Give the tally of lines in the listing that include "nowrap". No other words belong in the answer.

···

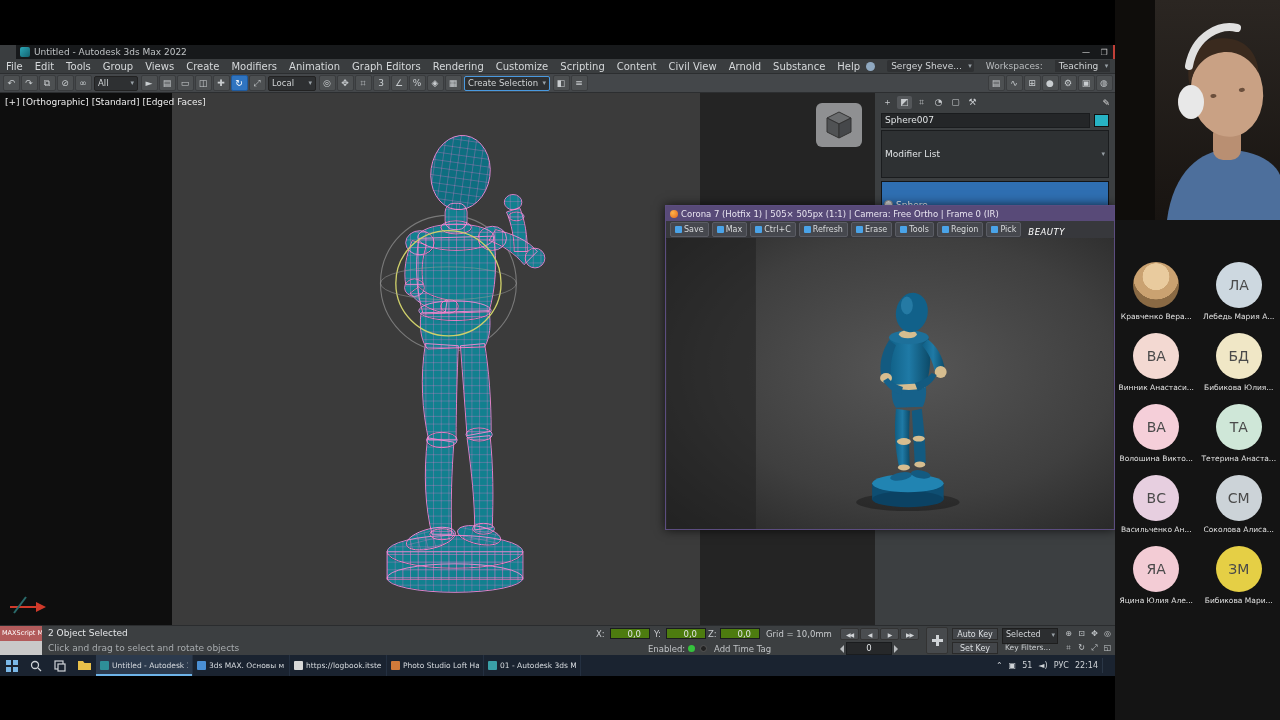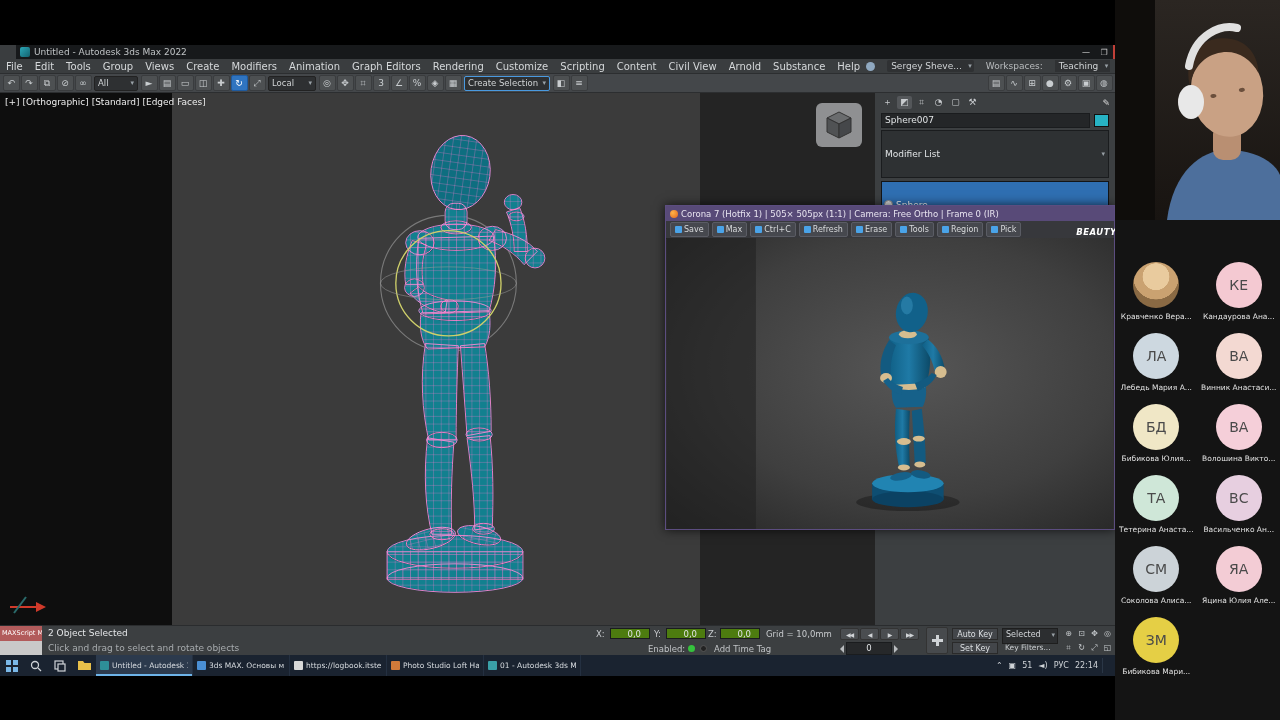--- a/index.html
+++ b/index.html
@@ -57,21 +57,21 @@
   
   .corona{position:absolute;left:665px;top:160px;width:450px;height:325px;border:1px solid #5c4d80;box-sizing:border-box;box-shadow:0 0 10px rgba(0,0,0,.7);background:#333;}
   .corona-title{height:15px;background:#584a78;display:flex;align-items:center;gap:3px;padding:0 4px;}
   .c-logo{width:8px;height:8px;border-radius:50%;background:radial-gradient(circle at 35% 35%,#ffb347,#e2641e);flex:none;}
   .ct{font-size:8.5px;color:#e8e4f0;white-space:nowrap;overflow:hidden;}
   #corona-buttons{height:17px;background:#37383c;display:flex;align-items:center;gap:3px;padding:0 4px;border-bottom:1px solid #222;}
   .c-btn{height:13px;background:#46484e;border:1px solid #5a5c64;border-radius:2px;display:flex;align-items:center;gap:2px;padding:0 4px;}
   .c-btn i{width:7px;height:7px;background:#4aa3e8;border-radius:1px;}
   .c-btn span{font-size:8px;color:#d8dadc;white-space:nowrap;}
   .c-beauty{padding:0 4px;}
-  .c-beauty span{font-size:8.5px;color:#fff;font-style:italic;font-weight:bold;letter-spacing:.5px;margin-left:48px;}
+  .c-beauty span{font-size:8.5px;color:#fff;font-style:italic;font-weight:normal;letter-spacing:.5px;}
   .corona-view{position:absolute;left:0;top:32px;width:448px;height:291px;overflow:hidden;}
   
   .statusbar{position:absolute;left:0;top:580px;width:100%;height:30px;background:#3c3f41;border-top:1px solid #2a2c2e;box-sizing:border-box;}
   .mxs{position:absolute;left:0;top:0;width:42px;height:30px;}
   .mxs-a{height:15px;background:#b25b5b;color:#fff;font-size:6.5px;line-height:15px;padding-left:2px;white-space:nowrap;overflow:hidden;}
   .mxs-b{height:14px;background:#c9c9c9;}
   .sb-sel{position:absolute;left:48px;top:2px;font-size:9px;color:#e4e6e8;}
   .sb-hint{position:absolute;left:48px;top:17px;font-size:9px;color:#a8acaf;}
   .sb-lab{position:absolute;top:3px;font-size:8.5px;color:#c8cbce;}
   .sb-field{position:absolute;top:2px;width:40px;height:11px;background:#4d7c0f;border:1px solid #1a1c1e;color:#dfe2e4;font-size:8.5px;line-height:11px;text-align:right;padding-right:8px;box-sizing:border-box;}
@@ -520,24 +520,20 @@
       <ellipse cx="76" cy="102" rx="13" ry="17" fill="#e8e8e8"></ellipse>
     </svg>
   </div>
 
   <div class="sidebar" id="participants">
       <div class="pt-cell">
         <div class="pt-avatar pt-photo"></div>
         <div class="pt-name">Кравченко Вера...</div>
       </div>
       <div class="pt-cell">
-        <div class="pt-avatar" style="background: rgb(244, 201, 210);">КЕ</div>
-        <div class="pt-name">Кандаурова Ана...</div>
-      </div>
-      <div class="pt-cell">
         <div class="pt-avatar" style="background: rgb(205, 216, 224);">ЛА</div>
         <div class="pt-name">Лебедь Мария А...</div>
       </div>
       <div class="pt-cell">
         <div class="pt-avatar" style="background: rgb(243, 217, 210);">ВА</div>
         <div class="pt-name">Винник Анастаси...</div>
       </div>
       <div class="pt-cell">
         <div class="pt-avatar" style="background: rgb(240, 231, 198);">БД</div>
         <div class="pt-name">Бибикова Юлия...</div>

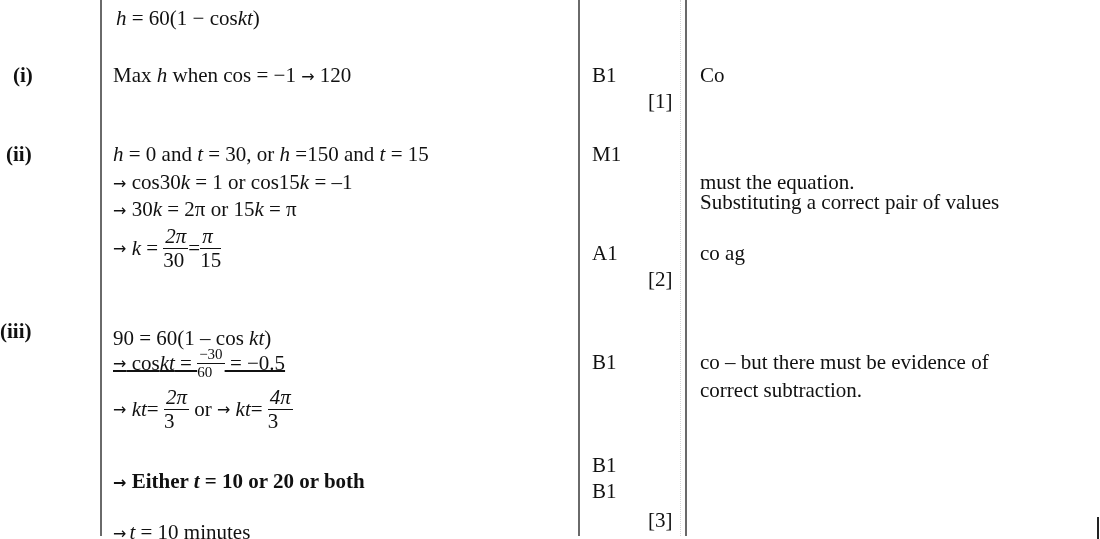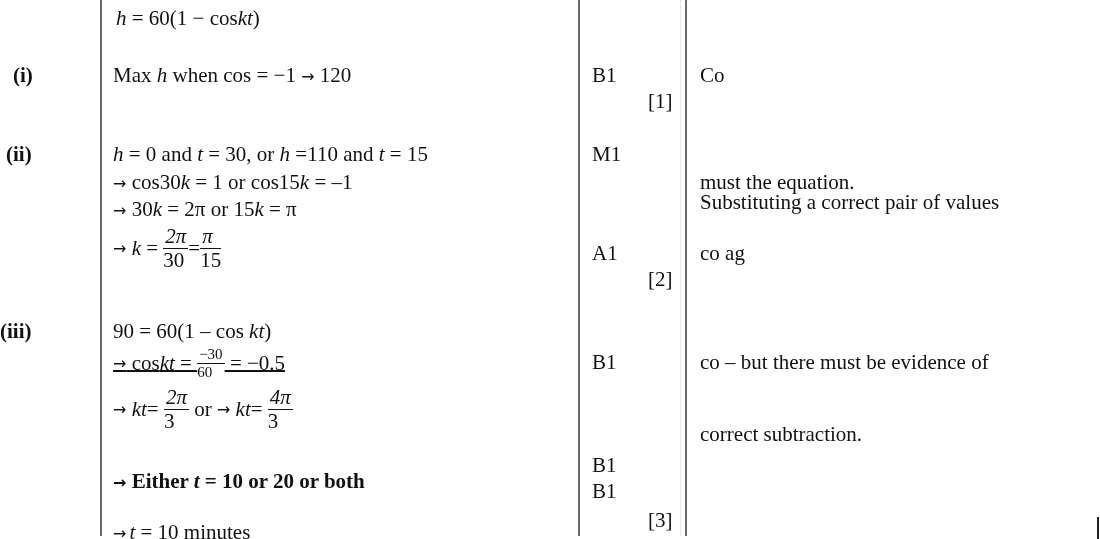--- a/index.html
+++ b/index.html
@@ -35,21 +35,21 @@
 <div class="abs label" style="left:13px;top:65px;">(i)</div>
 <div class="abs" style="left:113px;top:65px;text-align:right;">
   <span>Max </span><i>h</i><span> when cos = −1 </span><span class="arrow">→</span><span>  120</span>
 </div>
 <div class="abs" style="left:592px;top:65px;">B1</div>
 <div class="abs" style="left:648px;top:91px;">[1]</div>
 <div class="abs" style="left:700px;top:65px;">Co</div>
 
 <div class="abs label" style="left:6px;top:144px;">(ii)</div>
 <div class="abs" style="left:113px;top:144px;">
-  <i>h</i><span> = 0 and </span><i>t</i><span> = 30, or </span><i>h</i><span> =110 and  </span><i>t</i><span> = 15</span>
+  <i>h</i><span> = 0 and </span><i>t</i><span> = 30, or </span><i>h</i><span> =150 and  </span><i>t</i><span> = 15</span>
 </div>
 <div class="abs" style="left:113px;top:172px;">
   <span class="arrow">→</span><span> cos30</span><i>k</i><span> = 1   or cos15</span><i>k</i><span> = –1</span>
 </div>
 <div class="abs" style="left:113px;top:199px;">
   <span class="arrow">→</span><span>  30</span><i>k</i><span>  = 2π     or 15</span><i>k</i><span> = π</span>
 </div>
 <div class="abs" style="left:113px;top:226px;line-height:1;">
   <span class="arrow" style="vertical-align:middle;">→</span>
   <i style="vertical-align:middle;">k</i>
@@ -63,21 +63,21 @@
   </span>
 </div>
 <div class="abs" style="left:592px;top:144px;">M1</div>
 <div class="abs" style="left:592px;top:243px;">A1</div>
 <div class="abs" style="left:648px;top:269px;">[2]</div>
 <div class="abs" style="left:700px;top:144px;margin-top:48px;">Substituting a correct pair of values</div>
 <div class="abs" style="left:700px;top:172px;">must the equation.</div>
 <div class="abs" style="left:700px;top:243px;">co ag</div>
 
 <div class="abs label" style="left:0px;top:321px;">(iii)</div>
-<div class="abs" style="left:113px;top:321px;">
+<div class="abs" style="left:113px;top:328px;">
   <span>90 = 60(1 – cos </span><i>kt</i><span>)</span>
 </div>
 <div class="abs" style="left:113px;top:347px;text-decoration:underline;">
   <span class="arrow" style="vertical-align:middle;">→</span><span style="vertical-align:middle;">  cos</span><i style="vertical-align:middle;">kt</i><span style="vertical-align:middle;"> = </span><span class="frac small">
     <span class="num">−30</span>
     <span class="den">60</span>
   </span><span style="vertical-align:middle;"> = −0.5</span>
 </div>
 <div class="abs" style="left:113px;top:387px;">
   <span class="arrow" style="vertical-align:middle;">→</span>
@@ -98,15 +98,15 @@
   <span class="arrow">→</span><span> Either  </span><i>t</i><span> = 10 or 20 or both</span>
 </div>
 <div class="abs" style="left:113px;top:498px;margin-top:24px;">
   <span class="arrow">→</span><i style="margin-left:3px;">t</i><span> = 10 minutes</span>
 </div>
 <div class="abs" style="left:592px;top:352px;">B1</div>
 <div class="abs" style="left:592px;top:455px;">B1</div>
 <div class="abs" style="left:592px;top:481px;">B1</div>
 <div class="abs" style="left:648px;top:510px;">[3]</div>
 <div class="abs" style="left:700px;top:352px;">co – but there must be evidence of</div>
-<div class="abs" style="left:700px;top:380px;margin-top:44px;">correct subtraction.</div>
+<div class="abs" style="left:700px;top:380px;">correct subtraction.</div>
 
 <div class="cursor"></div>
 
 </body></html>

···

> [Response to this exercise]: 3